Um exemplo marcante de um procedimento que pode ser útilmente tornado não estrito é cons (ou, em geral, quase qualquer construtor para estruturas de dados). Pode-se realizar computações úteis, combinando elementos para formar estruturas de dados e operando nas estruturas de dados resultantes, mesmo que os valores dos elementos não sejam conhecidos. Faz todo o sentido, por exemplo, calcular o comprimento de uma lista sem conhecer os valores dos elementos individuais na lista. Nós exploraremos essa ideia em 4.2.3 para implementar os fluxos de Capítulo 3 como listas formadas por pares cons não estritos.

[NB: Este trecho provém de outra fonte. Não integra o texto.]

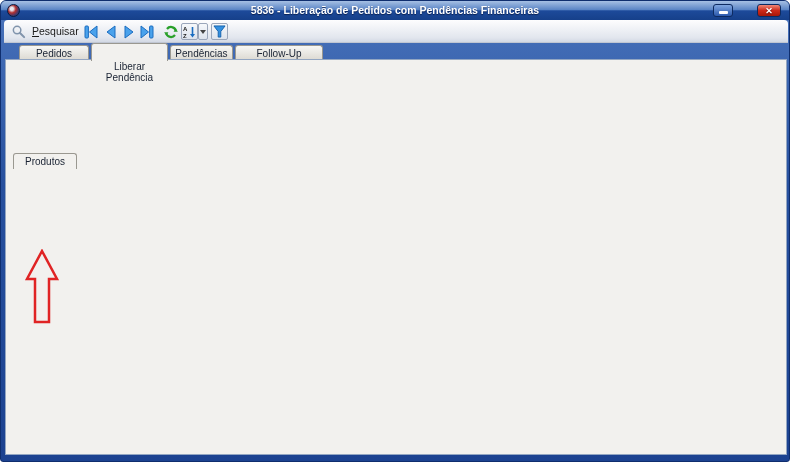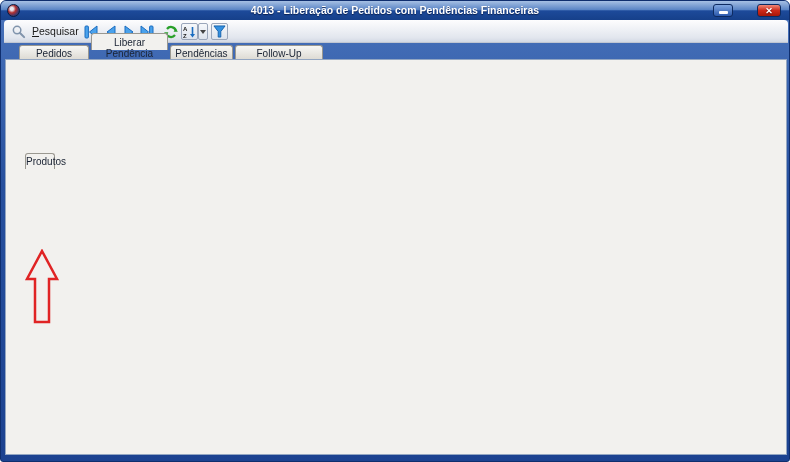"4013 - Liberação de Pedidos" div.title-text { text: 4013 -> 5836 }
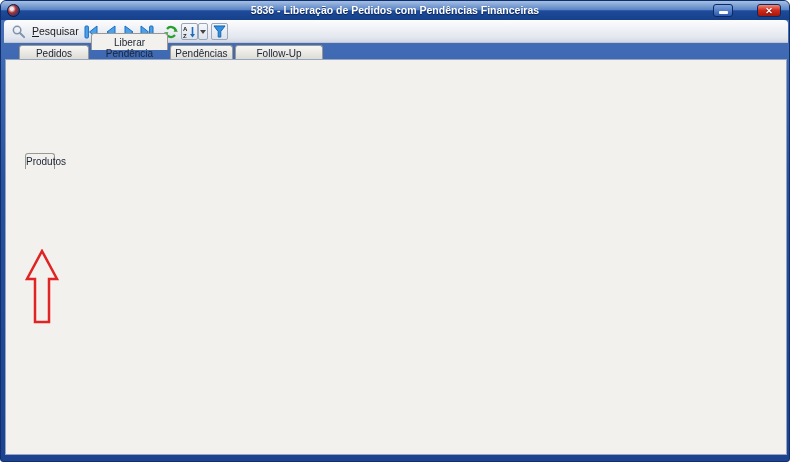"Liberar Pendência" .tab.active { padding-top: 3px -> 17px; top: 32px -> 42px }
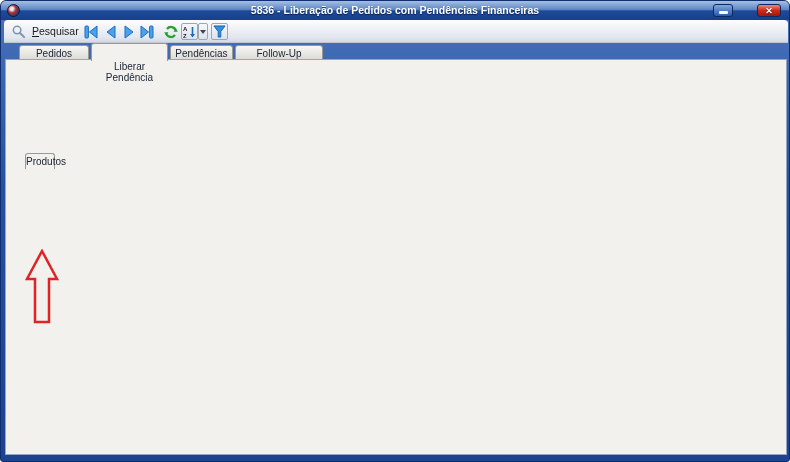"Produtos" div.subtab { left: 24px -> 12px; width: 30px -> 64px }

Exercício 4.25: Suponha que (no Scheme de ordem aplicativa comum) definimos unless como mostrado acima e então definimos factorial em termos de unless como

(define (factorial n)
  (unless (= n 1)
          (* n (factorial (- n 1)))
          1))

O que acontece se tentarmos avaliar (factorial 5)? Nossas definições funcionariam em uma linguagem de ordem normal?

Exercício 4.26: Ben Bitdiddle e Alyssa P. Hacker discordam sobre a importância da avaliação preguiçosa para implementar coisas como unless. Ben aponta que é possível implementar unless em ordem aplicativa como uma forma especial. Alyssa contra-argumenta que, se alguém fizesse isso, unless seria meramente sintaxe, não um procedimento que poderia ser usado em conjunto com procedimentos de ordem superior. Preencha os detalhes de ambos os lados do argumento. Mostre como implementar unless como uma expressão derivada (como cond ou let), e dê um exemplo de uma situação onde seria útil ter unless disponível como um procedimento, em vez de como uma forma especial.

4.2.2Um Interpretador com Avaliação Preguiçosa

Nesta seção, implementaremos uma linguagem de ordem normal que é a mesma que o Scheme, exceto que os procedimentos compostos são não estritos em cada argumento. Procedimentos primitivos ainda serão estritos. Não é difícil modificar o avaliador de 4.1.1 para que a linguagem que ele interpreta se comporte dessa maneira. Quase todas as mudanças necessárias giram em torno da aplicação de procedimentos.

A ideia básica é que, ao aplicar um procedimento, o interpretador deve determinar quais argumentos devem ser avaliados e quais devem ser atrasados. Os argumentos atrasados não são avaliados; em vez disso, são transformados em objetos chamados thunks.238 O thunk deve conter as informações necessárias para produzir o valor do argumento quando ele for necessário, como se tivesse sido avaliado no momento da aplicação. Assim, o thunk deve conter a expressão do argumento e o ambiente em que a aplicação do procedimento está sendo avaliada.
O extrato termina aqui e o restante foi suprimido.